Top type

Last updated

In mathematical logic and computer science, some type theories and type systems include a top type that is commonly denoted with top or the symbol ⊤. The top type is sometimes called also universal type, or universal supertype as all other types in the type system of interest are subtypes of it, and in most cases, it contains every possible object of the type system. It is in contrast with the bottom type, or the universal subtype, which every other type is supertype of and it is often that the type contains no members at all.

Contents

Support in programming languages

Several typed programming languages provide explicit support for the top type.

In statically-typed languages, there are two different, often confused, concepts when discussing the top type.

  1. A universal base class or other item at the top of a run time class hierarchy (often relevant in object-oriented programming) or type hierarchy; it is often possible to create objects with this (run time) type, or it could be found when one examines the type hierarchy programmatically, in languages that support it
  2. A (compile time) static type in the code whose variables can be assigned any value (or a subset thereof, like any object pointer value), similar to dynamic typing

The first concept often implies the second, i.e., if a universal base class exists, then a variable that can point to an object of this class can also point to an object of any class. However, several languages have types in the second regard above (e.g., void * in C++, id in Objective-C, interface {} in Go), static types which variables can accept any object value, but which do not reflect real run time types that an object can have in the type system, so are not top types in the first regard.

In dynamically-typed languages, the second concept does not exist (any value can be assigned to any variable anyway), so only the first (class hierarchy) is discussed. This article tries to stay with the first concept when discussing top types, but also mention the second concept in languages where it is significant.

Most object-oriented programming languages include a universal base class:
NameLanguages
Object Smalltalk, JavaScript, Ruby (pre-1.9.2), [1] and some others.
java.lang.Object Java. Often written without the package prefix, as Object. Also, it is not a supertype of the primitive types; however, since Java 1.5, autoboxing allows implicit or explicit type conversion of a primitive value to Object, e.g., ((Object)42).toString()
System.Object [2] C#, Visual Basic .NET, and other .NET Framework languages
std::any C++ since C++17
object Python since the type/class unification [3] in version 2.2 (new-style objects only; old-style objects in 2.x lack this as a base class)
TObject Object Pascal
t Lisp, many dialects such as Common Lisp
Any? Kotlin [4]
Any Scala, [5] Swift [6]
ANY Eiffel [7]
UNIVERSAL Perl 5
Variant Visual Basic up to version 6
interface{} Go
BasicObject Ruby (version 1.9.2 and beyond)
any and unknown [8] TypeScript (with unknown having been introduced in version 3.0 [9] )
mixed PHP (as of version 8.0)

The following object-oriented languages have no universal base class:

Other languages

Languages that are not object-oriented usually have no universal supertype, or subtype polymorphism support.

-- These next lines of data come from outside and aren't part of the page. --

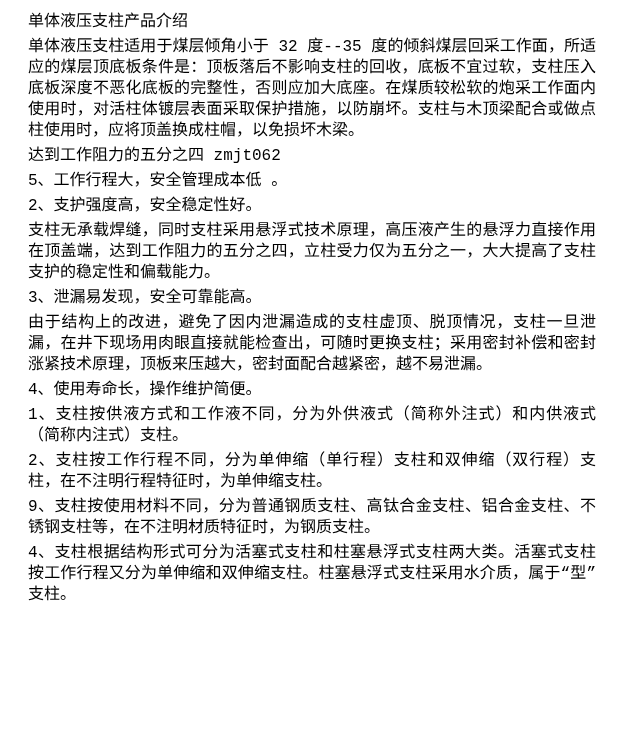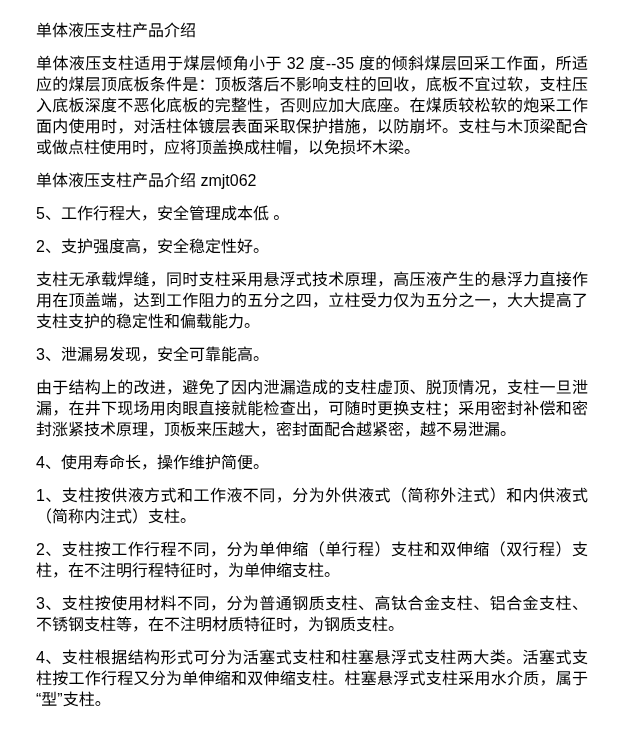"单体液压支柱产品介绍" .doc p { font-family: Liberation Sans, sans-serif -> Liberation Mono, monospace; margin: 12px -> 4px }
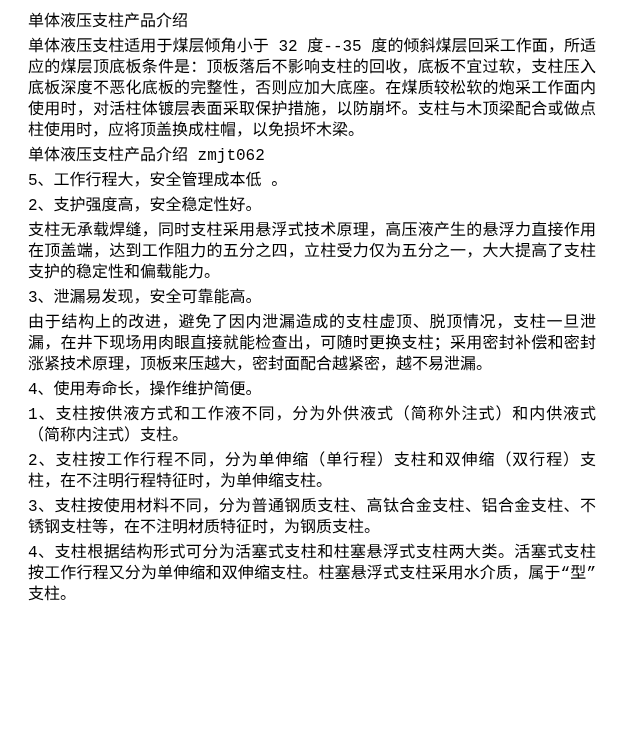"单体液压支柱产品介绍 zmjt062" p { text: 单体液压支柱产品介绍 -> 达到工作阻力的五分之四 }
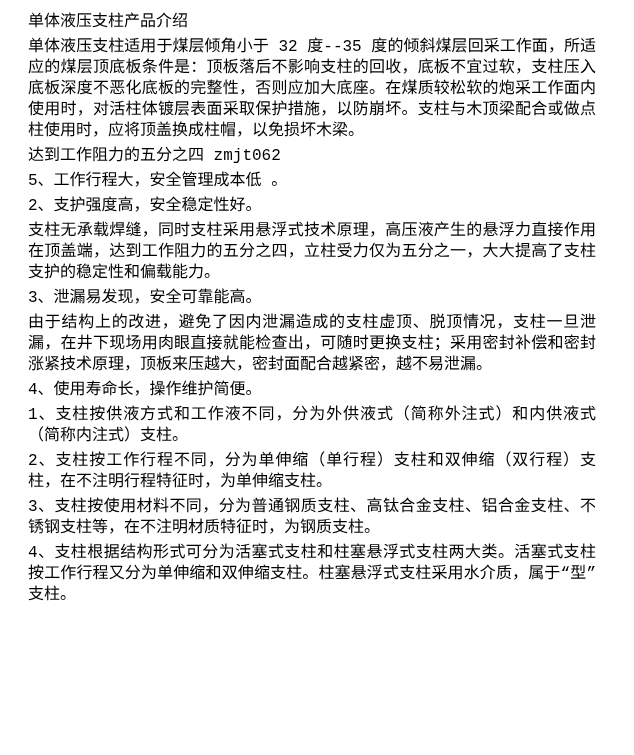"3、支柱按使用材料不同，分为普通钢质支柱、高钛合金支柱、铝合金支柱、不锈钢支柱等" p { text: 3 -> 9 }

While Haskell purposefully lacks subtyping, it has several other forms of polymorphism including parametric polymorphism. The most generic type class parameter is an unconstrained parameter a (without a type class constraint). In Rust, <T: ?Sized> is the most generic parameter (<T> is not, as it implies the Sized trait by default).

The top type is used as a generic type, more so in languages without parametric polymorphism. For example, before introducing generics in Java 5, collection classes in the Java library (excluding Java arrays) held references of type Object. In this way, any non-intrinsic type could be inserted into a collection. The top type is also often used to hold objects of unknown type.

The top type may also be seen as the implied type of non-statically typed languages. Languages with run time typing often provide downcasting (or type refinement) to allow discovering a more specific type for an object at run time. In C++, downcasting from void * cannot be done in a safe way, where failed downcasts are detected by the language run time.

In languages with a structural type system, the empty structure serves as a top type. For example, objects in OCaml are structurally typed; the empty object type (the type of objects with no methods), < >, is the top type of object types. Any OCaml object can be explicitly upcasted to this type, although the result would be of no use. Go also uses structural typing; and all types implement the empty interface: interface {}, which has no methods, but may still be downcast back to a more specific type.

In logic

The notion of top is also found in propositional calculus, corresponding to a formula which is true in every possible interpretation. It has a similar meaning in predicate calculus. In description logic, top is used to refer to the set of all concepts. This is intuitively like the use of the top type in programming languages. For example, in the Web Ontology Language (OWL), which supports various description logics, top corresponds to the class owl:Thing, where all classes are subclasses of owl:Thing. (the bottom type or empty set corresponds to owl:Nothing).

See also

Notes

  1. "Class: BasicObject (Ruby 1.9.2)" . Retrieved April 7, 2014.CS1 maint: discouraged parameter (link)
  2. System.Object
  3. Python type/class unification
  4. Matilla, Hugo (2019-02-27). "Kotlin basics: types. Any, Unit and Nothing". Medium. Retrieved 2019-09-16.
  5. "An Overview of the Scala Programming Language" (PDF). 2006. Retrieved April 7, 2014.CS1 maint: discouraged parameter (link)
  6. "Types — The Swift Programming Language (Swift 5.3)". docs.swift.org. Retrieved 2020-10-02.
  7. "Standard ECMA-367. Eiffel: Analysis, Design and Programming Language" (PDF). 2006. Retrieved March 10, 2016.CS1 maint: discouraged parameter (link)
  8. https://2ality.com/2020/06/any-unknown-typescript.html
  9. https://mariusschulz.com/blog/the-unknown-type-in-typescript

Related Research Articles

C++ General-purpose programming language

C++ is a general-purpose programming language created by Bjarne Stroustrup as an extension of the C programming language, or "C with Classes". The language has expanded significantly over time, and modern C++ now has object-oriented, generic, and functional features in addition to facilities for low-level memory manipulation. It is almost always implemented as a compiled language, and many vendors provide C++ compilers, including the Free Software Foundation, LLVM, Microsoft, Intel, Oracle, and IBM, so it is available on many platforms.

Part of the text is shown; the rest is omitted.